WORK TO BE COMPLETED - Please set down every entry again exactly as it stands, without the pictures.

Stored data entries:
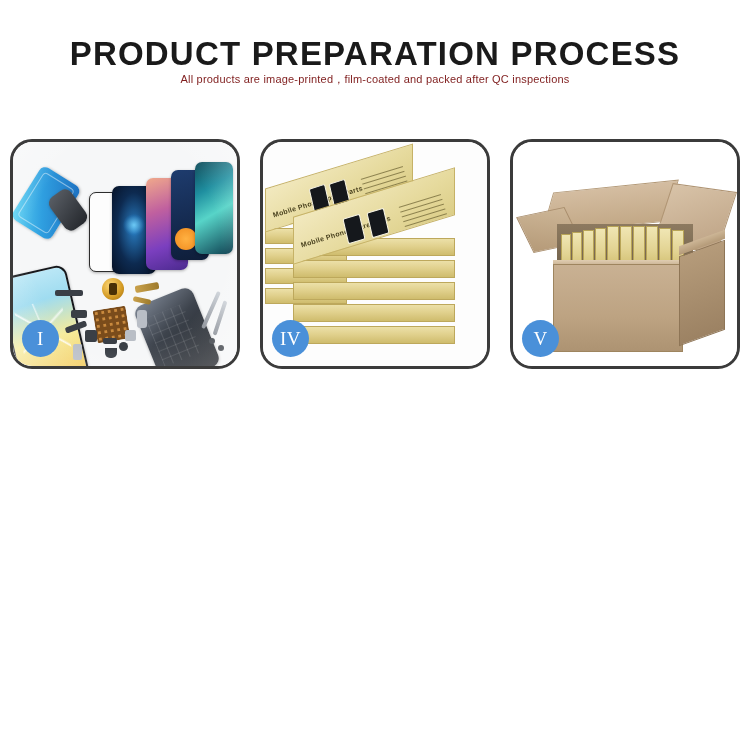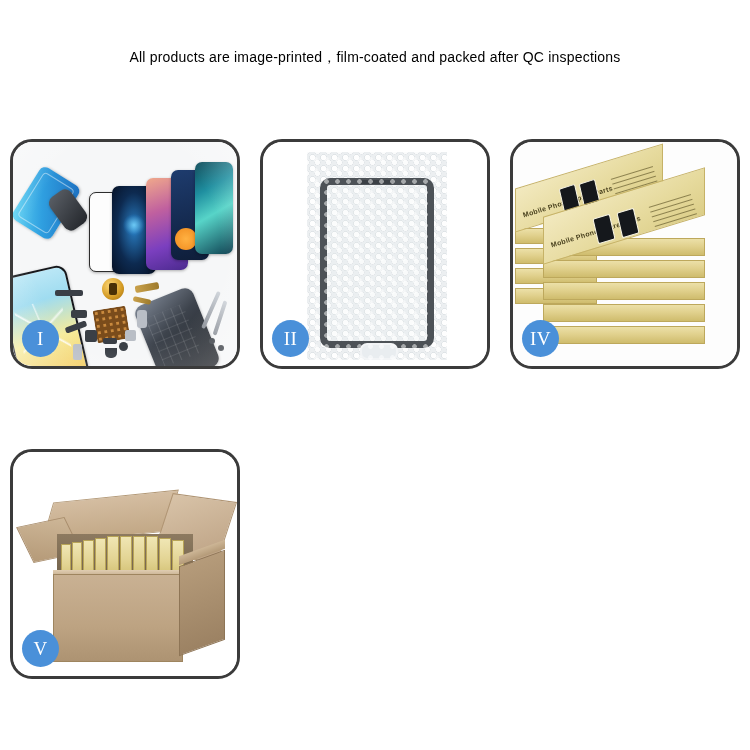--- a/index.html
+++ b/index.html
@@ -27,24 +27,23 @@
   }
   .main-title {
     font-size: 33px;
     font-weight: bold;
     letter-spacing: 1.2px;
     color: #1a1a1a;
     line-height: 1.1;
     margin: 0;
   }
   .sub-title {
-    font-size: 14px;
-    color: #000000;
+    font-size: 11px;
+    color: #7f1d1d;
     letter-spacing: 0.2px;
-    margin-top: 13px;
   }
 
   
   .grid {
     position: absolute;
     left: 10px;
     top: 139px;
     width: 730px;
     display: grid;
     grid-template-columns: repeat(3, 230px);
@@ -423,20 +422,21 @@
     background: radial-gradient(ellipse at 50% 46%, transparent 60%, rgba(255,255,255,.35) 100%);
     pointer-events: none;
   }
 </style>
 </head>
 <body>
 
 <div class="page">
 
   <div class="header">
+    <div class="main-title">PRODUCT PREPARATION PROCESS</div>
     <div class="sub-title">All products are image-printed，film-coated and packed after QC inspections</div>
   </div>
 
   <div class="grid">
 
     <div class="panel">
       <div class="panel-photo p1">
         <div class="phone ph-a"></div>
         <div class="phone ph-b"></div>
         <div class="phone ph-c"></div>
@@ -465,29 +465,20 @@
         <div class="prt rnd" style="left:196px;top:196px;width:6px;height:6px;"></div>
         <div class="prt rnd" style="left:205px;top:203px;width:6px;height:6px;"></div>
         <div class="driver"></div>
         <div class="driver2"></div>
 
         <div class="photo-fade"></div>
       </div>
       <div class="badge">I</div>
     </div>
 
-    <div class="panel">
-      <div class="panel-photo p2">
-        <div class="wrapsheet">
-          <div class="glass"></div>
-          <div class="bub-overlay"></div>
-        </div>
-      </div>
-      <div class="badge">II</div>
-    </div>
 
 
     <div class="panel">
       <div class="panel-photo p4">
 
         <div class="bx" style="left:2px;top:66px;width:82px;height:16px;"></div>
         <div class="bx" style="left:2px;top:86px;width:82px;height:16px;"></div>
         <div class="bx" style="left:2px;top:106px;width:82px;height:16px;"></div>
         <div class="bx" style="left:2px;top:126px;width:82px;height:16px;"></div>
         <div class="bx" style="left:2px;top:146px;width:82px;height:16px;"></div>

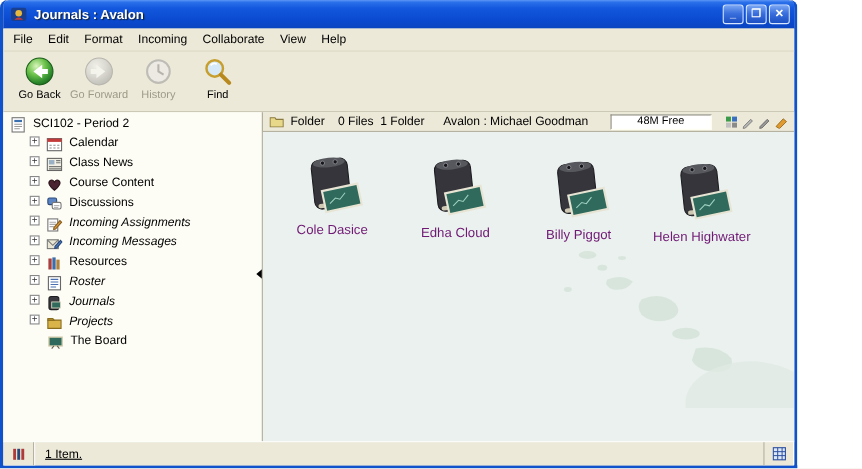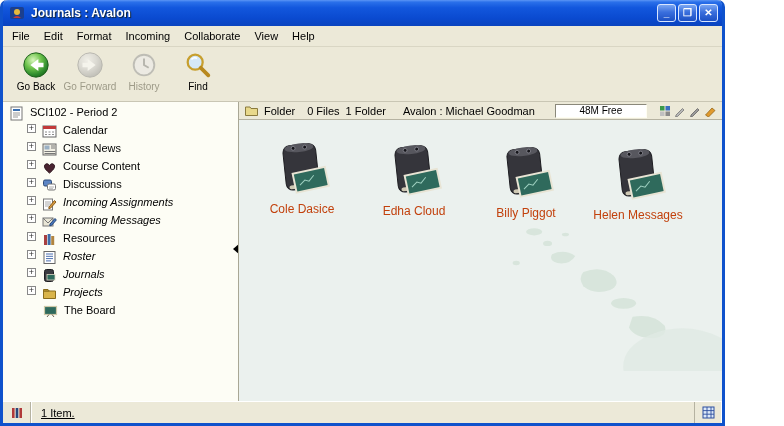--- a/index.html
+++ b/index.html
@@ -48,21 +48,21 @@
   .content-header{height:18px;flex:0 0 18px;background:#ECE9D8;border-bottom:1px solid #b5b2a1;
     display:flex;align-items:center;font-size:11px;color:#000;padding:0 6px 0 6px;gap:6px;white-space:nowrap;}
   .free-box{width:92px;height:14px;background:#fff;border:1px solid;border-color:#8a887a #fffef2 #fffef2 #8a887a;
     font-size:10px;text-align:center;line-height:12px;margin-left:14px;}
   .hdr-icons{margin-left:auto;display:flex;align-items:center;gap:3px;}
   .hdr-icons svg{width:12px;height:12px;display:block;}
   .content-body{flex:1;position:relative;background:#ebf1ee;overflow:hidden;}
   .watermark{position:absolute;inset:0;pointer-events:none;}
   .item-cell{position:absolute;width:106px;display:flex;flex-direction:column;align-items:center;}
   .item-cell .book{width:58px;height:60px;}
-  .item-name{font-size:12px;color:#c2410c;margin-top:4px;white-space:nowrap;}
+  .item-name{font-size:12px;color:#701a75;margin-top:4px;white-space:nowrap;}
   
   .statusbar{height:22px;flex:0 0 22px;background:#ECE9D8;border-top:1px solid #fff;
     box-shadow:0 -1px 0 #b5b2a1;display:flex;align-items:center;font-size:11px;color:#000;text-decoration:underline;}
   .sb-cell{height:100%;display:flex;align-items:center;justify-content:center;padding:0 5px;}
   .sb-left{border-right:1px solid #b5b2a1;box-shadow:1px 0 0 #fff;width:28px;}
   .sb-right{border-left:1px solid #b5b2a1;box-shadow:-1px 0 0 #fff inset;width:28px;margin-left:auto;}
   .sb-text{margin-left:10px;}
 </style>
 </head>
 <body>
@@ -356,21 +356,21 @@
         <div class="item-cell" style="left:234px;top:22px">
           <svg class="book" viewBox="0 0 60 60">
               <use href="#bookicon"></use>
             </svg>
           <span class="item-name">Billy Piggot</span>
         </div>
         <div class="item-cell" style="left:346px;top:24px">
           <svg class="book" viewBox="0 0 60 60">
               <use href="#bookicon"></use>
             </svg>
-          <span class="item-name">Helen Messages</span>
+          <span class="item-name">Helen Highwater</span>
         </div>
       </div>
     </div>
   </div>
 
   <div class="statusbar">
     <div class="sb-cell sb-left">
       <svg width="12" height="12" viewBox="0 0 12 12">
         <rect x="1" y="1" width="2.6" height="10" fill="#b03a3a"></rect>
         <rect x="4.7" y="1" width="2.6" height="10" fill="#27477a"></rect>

OUTPUT FOR THIS TASK -
--- a/index.html
+++ b/index.html
@@ -27,24 +27,23 @@
   }
   .main-title {
     font-size: 33px;
     font-weight: bold;
     letter-spacing: 1.2px;
     color: #1a1a1a;
     line-height: 1.1;
     margin: 0;
   }
   .sub-title {
-    font-size: 14px;
-    color: #000000;
+    font-size: 11px;
+    color: #7f1d1d;
     letter-spacing: 0.2px;
-    margin-top: 13px;
   }
 
   
   .grid {
     position: absolute;
     left: 10px;
     top: 139px;
     width: 730px;
     display: grid;
     grid-template-columns: repeat(3, 230px);
@@ -423,20 +422,21 @@
     background: radial-gradient(ellipse at 50% 46%, transparent 60%, rgba(255,255,255,.35) 100%);
     pointer-events: none;
   }
 </style>
 </head>
 <body>
 
 <div class="page">
 
   <div class="header">
+    <div class="main-title">PRODUCT PREPARATION PROCESS</div>
     <div class="sub-title">All products are image-printed，film-coated and packed after QC inspections</div>
   </div>
 
   <div class="grid">
 
     <div class="panel">
       <div class="panel-photo p1">
         <div class="phone ph-a"></div>
         <div class="phone ph-b"></div>
         <div class="phone ph-c"></div>
@@ -465,29 +465,20 @@
         <div class="prt rnd" style="left:196px;top:196px;width:6px;height:6px;"></div>
         <div class="prt rnd" style="left:205px;top:203px;width:6px;height:6px;"></div>
         <div class="driver"></div>
         <div class="driver2"></div>
 
         <div class="photo-fade"></div>
       </div>
       <div class="badge">I</div>
     </div>
 
-    <div class="panel">
-      <div class="panel-photo p2">
-        <div class="wrapsheet">
-          <div class="glass"></div>
-          <div class="bub-overlay"></div>
-        </div>
-      </div>
-      <div class="badge">II</div>
-    </div>
 
 
     <div class="panel">
       <div class="panel-photo p4">
 
         <div class="bx" style="left:2px;top:66px;width:82px;height:16px;"></div>
         <div class="bx" style="left:2px;top:86px;width:82px;height:16px;"></div>
         <div class="bx" style="left:2px;top:106px;width:82px;height:16px;"></div>
         <div class="bx" style="left:2px;top:126px;width:82px;height:16px;"></div>
         <div class="bx" style="left:2px;top:146px;width:82px;height:16px;"></div>

--- a/index.html
+++ b/index.html
@@ -48,21 +48,21 @@
   .content-header{height:18px;flex:0 0 18px;background:#ECE9D8;border-bottom:1px solid #b5b2a1;
     display:flex;align-items:center;font-size:11px;color:#000;padding:0 6px 0 6px;gap:6px;white-space:nowrap;}
   .free-box{width:92px;height:14px;background:#fff;border:1px solid;border-color:#8a887a #fffef2 #fffef2 #8a887a;
     font-size:10px;text-align:center;line-height:12px;margin-left:14px;}
   .hdr-icons{margin-left:auto;display:flex;align-items:center;gap:3px;}
   .hdr-icons svg{width:12px;height:12px;display:block;}
   .content-body{flex:1;position:relative;background:#ebf1ee;overflow:hidden;}
   .watermark{position:absolute;inset:0;pointer-events:none;}
   .item-cell{position:absolute;width:106px;display:flex;flex-direction:column;align-items:center;}
   .item-cell .book{width:58px;height:60px;}
-  .item-name{font-size:12px;color:#c2410c;margin-top:4px;white-space:nowrap;}
+  .item-name{font-size:12px;color:#701a75;margin-top:4px;white-space:nowrap;}
   
   .statusbar{height:22px;flex:0 0 22px;background:#ECE9D8;border-top:1px solid #fff;
     box-shadow:0 -1px 0 #b5b2a1;display:flex;align-items:center;font-size:11px;color:#000;text-decoration:underline;}
   .sb-cell{height:100%;display:flex;align-items:center;justify-content:center;padding:0 5px;}
   .sb-left{border-right:1px solid #b5b2a1;box-shadow:1px 0 0 #fff;width:28px;}
   .sb-right{border-left:1px solid #b5b2a1;box-shadow:-1px 0 0 #fff inset;width:28px;margin-left:auto;}
   .sb-text{margin-left:10px;}
 </style>
 </head>
 <body>
@@ -356,21 +356,21 @@
         <div class="item-cell" style="left:234px;top:22px">
           <svg class="book" viewBox="0 0 60 60">
               <use href="#bookicon"></use>
             </svg>
           <span class="item-name">Billy Piggot</span>
         </div>
         <div class="item-cell" style="left:346px;top:24px">
           <svg class="book" viewBox="0 0 60 60">
               <use href="#bookicon"></use>
             </svg>
-          <span class="item-name">Helen Messages</span>
+          <span class="item-name">Helen Highwater</span>
         </div>
       </div>
     </div>
   </div>
 
   <div class="statusbar">
     <div class="sb-cell sb-left">
       <svg width="12" height="12" viewBox="0 0 12 12">
         <rect x="1" y="1" width="2.6" height="10" fill="#b03a3a"></rect>
         <rect x="4.7" y="1" width="2.6" height="10" fill="#27477a"></rect>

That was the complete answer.